3. The Research Behind It: From Keller to Häusel
3.1 Customer-Based Brand Equity (Keller)
Kevin Lane Keller published the concept of Customer-Based Brand Equity (CBBE) in the Journal of Marketing in 1993. He defined brand equity as the differential effect that brand knowledge has on a consumer's response to marketing activities.9
The CBBE model describes building brand equity as a four-stage pyramid: from brand identity (Salience) through brand meaning (Performance and Imagery) and brand response (Judgments and Feelings) to brand relationship (Resonance).10
A brand audit operationalises these four stages. It identifies at which level deficits exist: awareness, associations, perceived quality, or emotional attachment?
3.2 The Limbic Map (Häusel)
Dr Hans-Georg Häusel developed the Limbic Map – a motivation and emotion structure model integrating neurobiology, psychology, and evolutionary biology with empirical consumer research.11
The model structures emotions along three dimensions – Dominance, Stimulation, and Balance – enabling brands to be positioned within this values space. Brands occupying a consistent emotional field anchor themselves more deeply in consumers' memory.
A study in the Journal of Marketing Management found that multisensory, consistent brand experiences can increase brand recall by up to 70 per cent.14
4. Why Audit Regularly?
Brands change – not through strategic decisions, but through entropy. New employees, rotating agencies, ad-hoc campaigns, and generative AI all lead to gradual consistency loss.
According to the Edelman Trust Barometer, trust is a basic prerequisite for purchase for 81 per cent of consumers. This trust is built through consistency and destroyed by inconsistency.16
5. The New Dimension: AI Readiness
With the rapid proliferation of generative AI tools, an entirely new challenge for brand consistency emerges: when AI systems generate content, the underlying brand rules must be available in a machine-readable, structured format.
Companies that invest here early secure a decisive consistency advantage in an increasingly AI-driven communication landscape.
Conclusion
If you don't measure your brand, you can't manage it. The empirical evidence is unambiguous: consistent brand management is a measurable revenue driver with documented effects ranging from 23 to 33 per cent. A brand audit is the first step towards evidence-based brand management.
References
[2] Lucidpress (2019). State of Brand Consistency Report.

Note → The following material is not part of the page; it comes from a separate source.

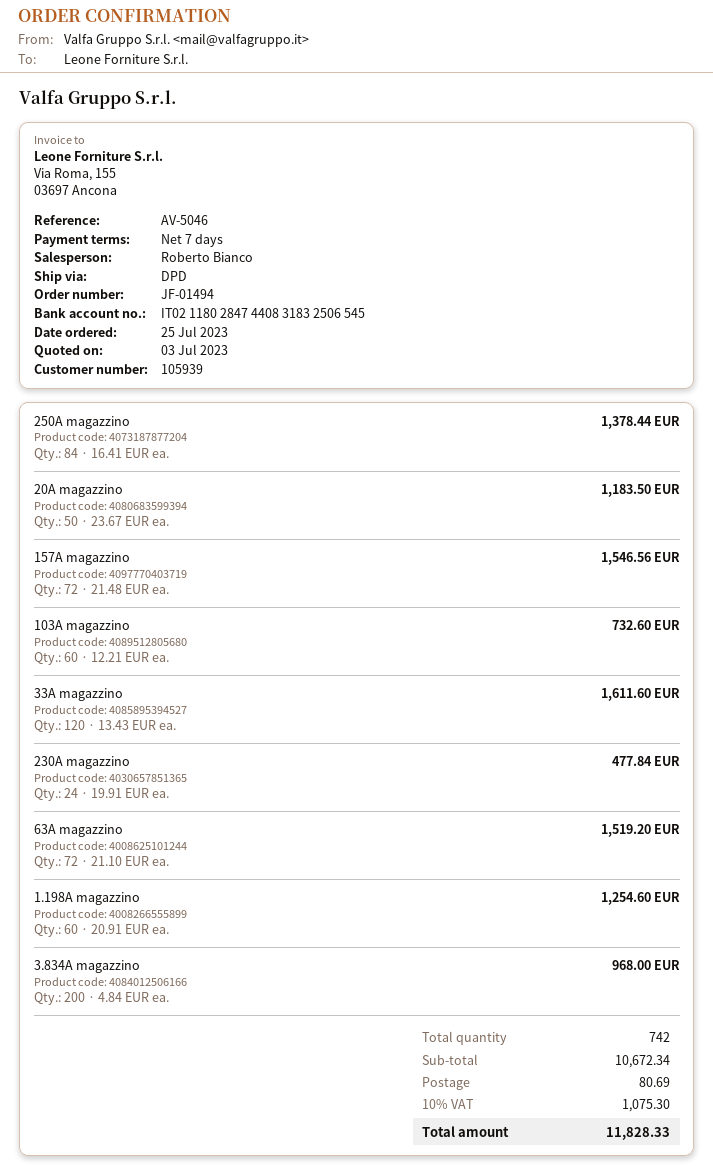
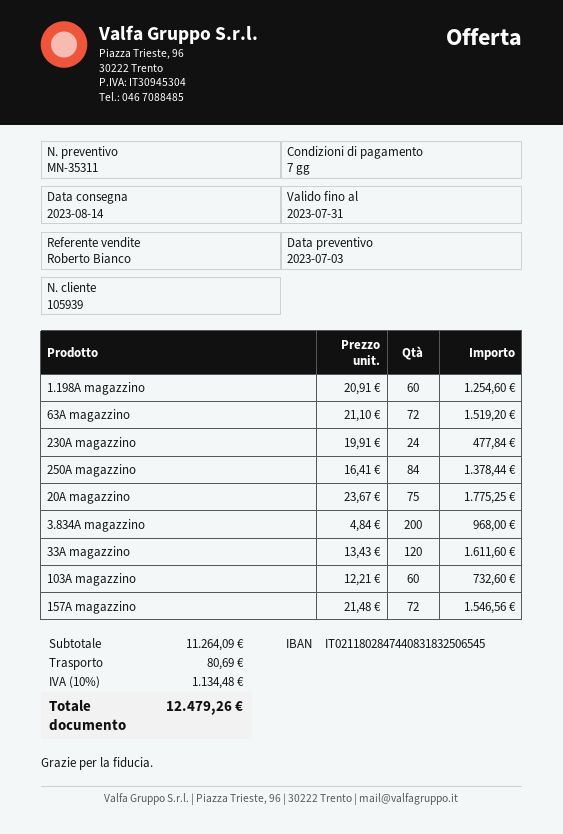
20A magazzino: 50 x 23.67 = 1183.50 -> 75 x 23.67 = 1775.25
subtotal: 10672.34 -> 11264.09
tax: 10% = 1075.30 -> 10% = 1134.48
total: 11828.33 -> 12479.26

[3] Marq. State of Brand Consistency. 400+ organisations.
[4] Demand Metric & Lucidpress (2016). 71% 'market confusion'.
[5] Keller, K. L. (2013). Strategic Brand Management. Pearson.
[6] University of Loyola Maryland / Reboot Online (2018).
[7] Demand Metric & Lucidpress (2019). Accenture Interactive (2021).
[8] PwC (2018). Experience is Everything.
[9] Keller, K. L. (1993). Journal of Marketing, 57(1), 1–22.
[10] Keller, K. L. (2001). Marketing Science Institute.
[11] Häusel, H.-G. (2011/2005). Limbic / Think Limbic!
[12] Dolcos, LaBar & Cabeza (2004). Neuron, 42, 855–863.
[13] Kensinger (2009). Emotion Review, 1(2), 99–113.
[14] Journal of Marketing Management / Octopus Marketing (2025).
[15] Siegel+Gale (2023). Global Brand Simplicity Index.
[16] Edelman (2023). Trust Barometer.